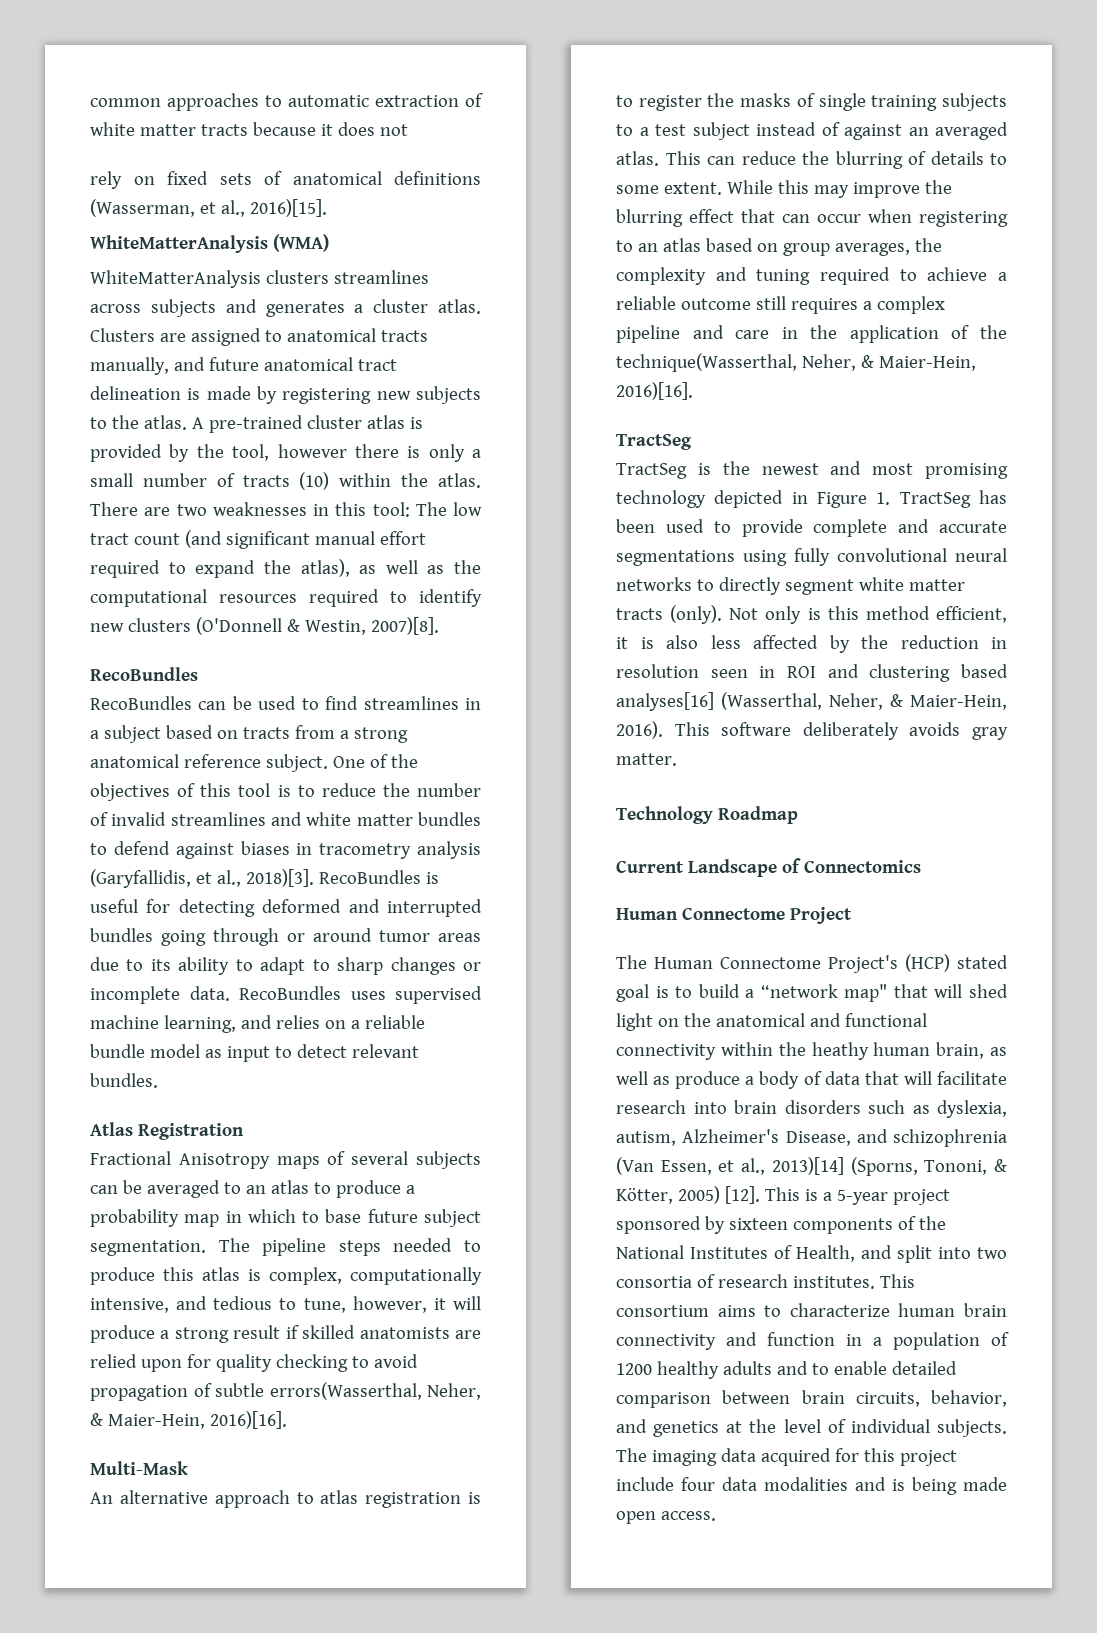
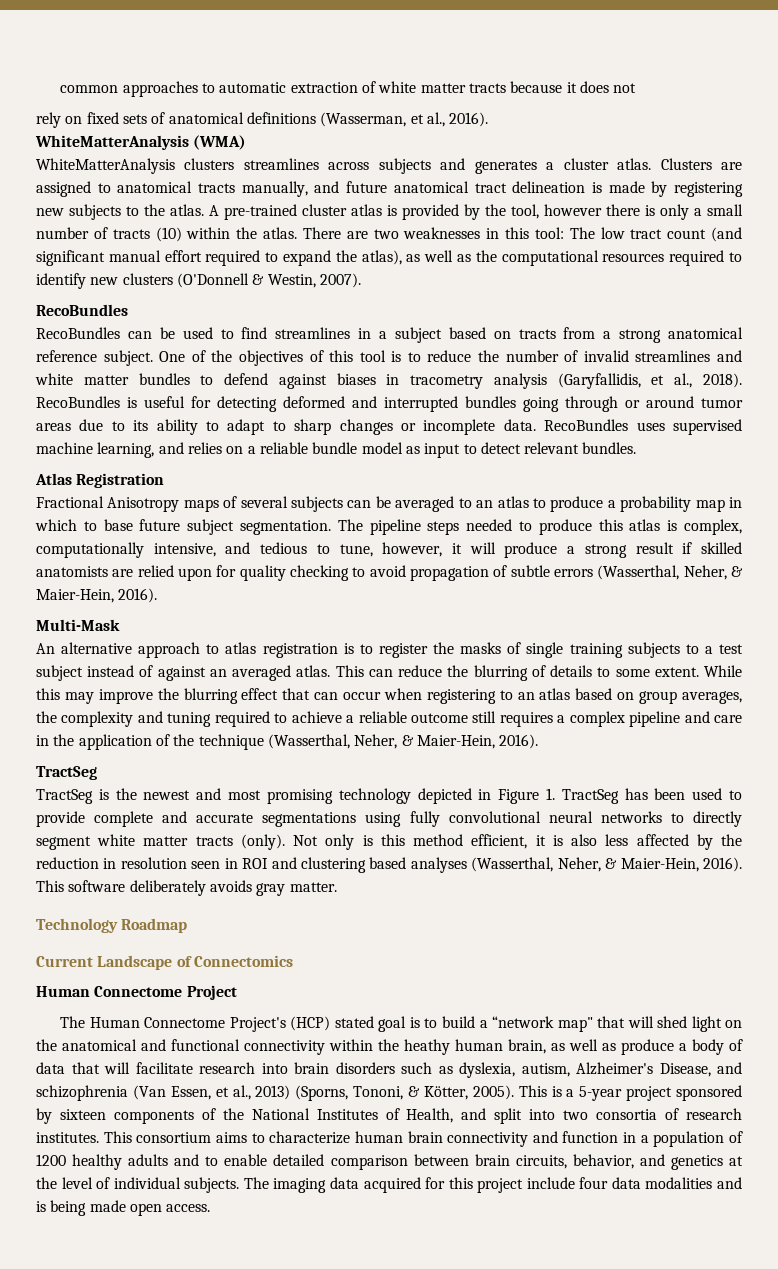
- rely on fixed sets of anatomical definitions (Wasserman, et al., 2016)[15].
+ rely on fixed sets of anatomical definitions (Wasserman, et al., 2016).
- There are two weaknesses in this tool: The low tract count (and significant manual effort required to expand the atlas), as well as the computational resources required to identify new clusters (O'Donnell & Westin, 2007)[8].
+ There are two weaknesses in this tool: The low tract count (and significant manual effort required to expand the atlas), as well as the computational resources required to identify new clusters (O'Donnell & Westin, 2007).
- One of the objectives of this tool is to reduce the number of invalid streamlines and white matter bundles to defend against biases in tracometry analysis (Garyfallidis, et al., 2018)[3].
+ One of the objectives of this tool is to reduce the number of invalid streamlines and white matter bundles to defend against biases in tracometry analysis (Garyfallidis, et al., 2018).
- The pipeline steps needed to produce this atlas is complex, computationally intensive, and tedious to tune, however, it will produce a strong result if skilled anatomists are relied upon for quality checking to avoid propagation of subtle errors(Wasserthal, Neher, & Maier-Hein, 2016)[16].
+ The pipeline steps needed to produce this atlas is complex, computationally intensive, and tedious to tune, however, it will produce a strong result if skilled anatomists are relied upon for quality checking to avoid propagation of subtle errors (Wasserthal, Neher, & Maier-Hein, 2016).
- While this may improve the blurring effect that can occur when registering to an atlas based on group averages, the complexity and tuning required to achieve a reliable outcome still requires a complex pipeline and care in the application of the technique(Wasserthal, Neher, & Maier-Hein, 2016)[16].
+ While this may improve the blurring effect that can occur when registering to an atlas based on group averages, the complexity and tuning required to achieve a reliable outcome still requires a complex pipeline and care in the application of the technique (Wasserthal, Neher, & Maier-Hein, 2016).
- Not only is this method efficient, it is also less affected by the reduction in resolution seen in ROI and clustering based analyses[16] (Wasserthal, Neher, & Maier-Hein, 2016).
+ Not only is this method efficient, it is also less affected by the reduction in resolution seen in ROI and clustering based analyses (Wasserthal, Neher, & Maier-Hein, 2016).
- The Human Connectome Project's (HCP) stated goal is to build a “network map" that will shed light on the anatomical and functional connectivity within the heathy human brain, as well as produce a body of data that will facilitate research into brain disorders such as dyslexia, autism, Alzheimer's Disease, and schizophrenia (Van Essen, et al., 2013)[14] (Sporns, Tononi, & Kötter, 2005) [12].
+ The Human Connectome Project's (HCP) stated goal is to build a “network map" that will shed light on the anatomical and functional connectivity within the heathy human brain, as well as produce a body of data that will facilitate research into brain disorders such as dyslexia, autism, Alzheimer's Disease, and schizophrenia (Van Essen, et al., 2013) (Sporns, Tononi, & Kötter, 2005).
-- -- --
• _PROBLEM REQUIREMENTS_
The reply should hold every record, unchanged, and no pictures.

• _TASK OUTPUT_
- rely on fixed sets of anatomical definitions (Wasserman, et al., 2016)[15].
+ rely on fixed sets of anatomical definitions (Wasserman, et al., 2016).
- There are two weaknesses in this tool: The low tract count (and significant manual effort required to expand the atlas), as well as the computational resources required to identify new clusters (O'Donnell & Westin, 2007)[8].
+ There are two weaknesses in this tool: The low tract count (and significant manual effort required to expand the atlas), as well as the computational resources required to identify new clusters (O'Donnell & Westin, 2007).
- One of the objectives of this tool is to reduce the number of invalid streamlines and white matter bundles to defend against biases in tracometry analysis (Garyfallidis, et al., 2018)[3].
+ One of the objectives of this tool is to reduce the number of invalid streamlines and white matter bundles to defend against biases in tracometry analysis (Garyfallidis, et al., 2018).
- The pipeline steps needed to produce this atlas is complex, computationally intensive, and tedious to tune, however, it will produce a strong result if skilled anatomists are relied upon for quality checking to avoid propagation of subtle errors(Wasserthal, Neher, & Maier-Hein, 2016)[16].
+ The pipeline steps needed to produce this atlas is complex, computationally intensive, and tedious to tune, however, it will produce a strong result if skilled anatomists are relied upon for quality checking to avoid propagation of subtle errors (Wasserthal, Neher, & Maier-Hein, 2016).
- While this may improve the blurring effect that can occur when registering to an atlas based on group averages, the complexity and tuning required to achieve a reliable outcome still requires a complex pipeline and care in the application of the technique(Wasserthal, Neher, & Maier-Hein, 2016)[16].
+ While this may improve the blurring effect that can occur when registering to an atlas based on group averages, the complexity and tuning required to achieve a reliable outcome still requires a complex pipeline and care in the application of the technique (Wasserthal, Neher, & Maier-Hein, 2016).
- Not only is this method efficient, it is also less affected by the reduction in resolution seen in ROI and clustering based analyses[16] (Wasserthal, Neher, & Maier-Hein, 2016).
+ Not only is this method efficient, it is also less affected by the reduction in resolution seen in ROI and clustering based analyses (Wasserthal, Neher, & Maier-Hein, 2016).
- The Human Connectome Project's (HCP) stated goal is to build a “network map" that will shed light on the anatomical and functional connectivity within the heathy human brain, as well as produce a body of data that will facilitate research into brain disorders such as dyslexia, autism, Alzheimer's Disease, and schizophrenia (Van Essen, et al., 2013)[14] (Sporns, Tononi, & Kötter, 2005) [12].
+ The Human Connectome Project's (HCP) stated goal is to build a “network map" that will shed light on the anatomical and functional connectivity within the heathy human brain, as well as produce a body of data that will facilitate research into brain disorders such as dyslexia, autism, Alzheimer's Disease, and schizophrenia (Van Essen, et al., 2013) (Sporns, Tononi, & Kötter, 2005).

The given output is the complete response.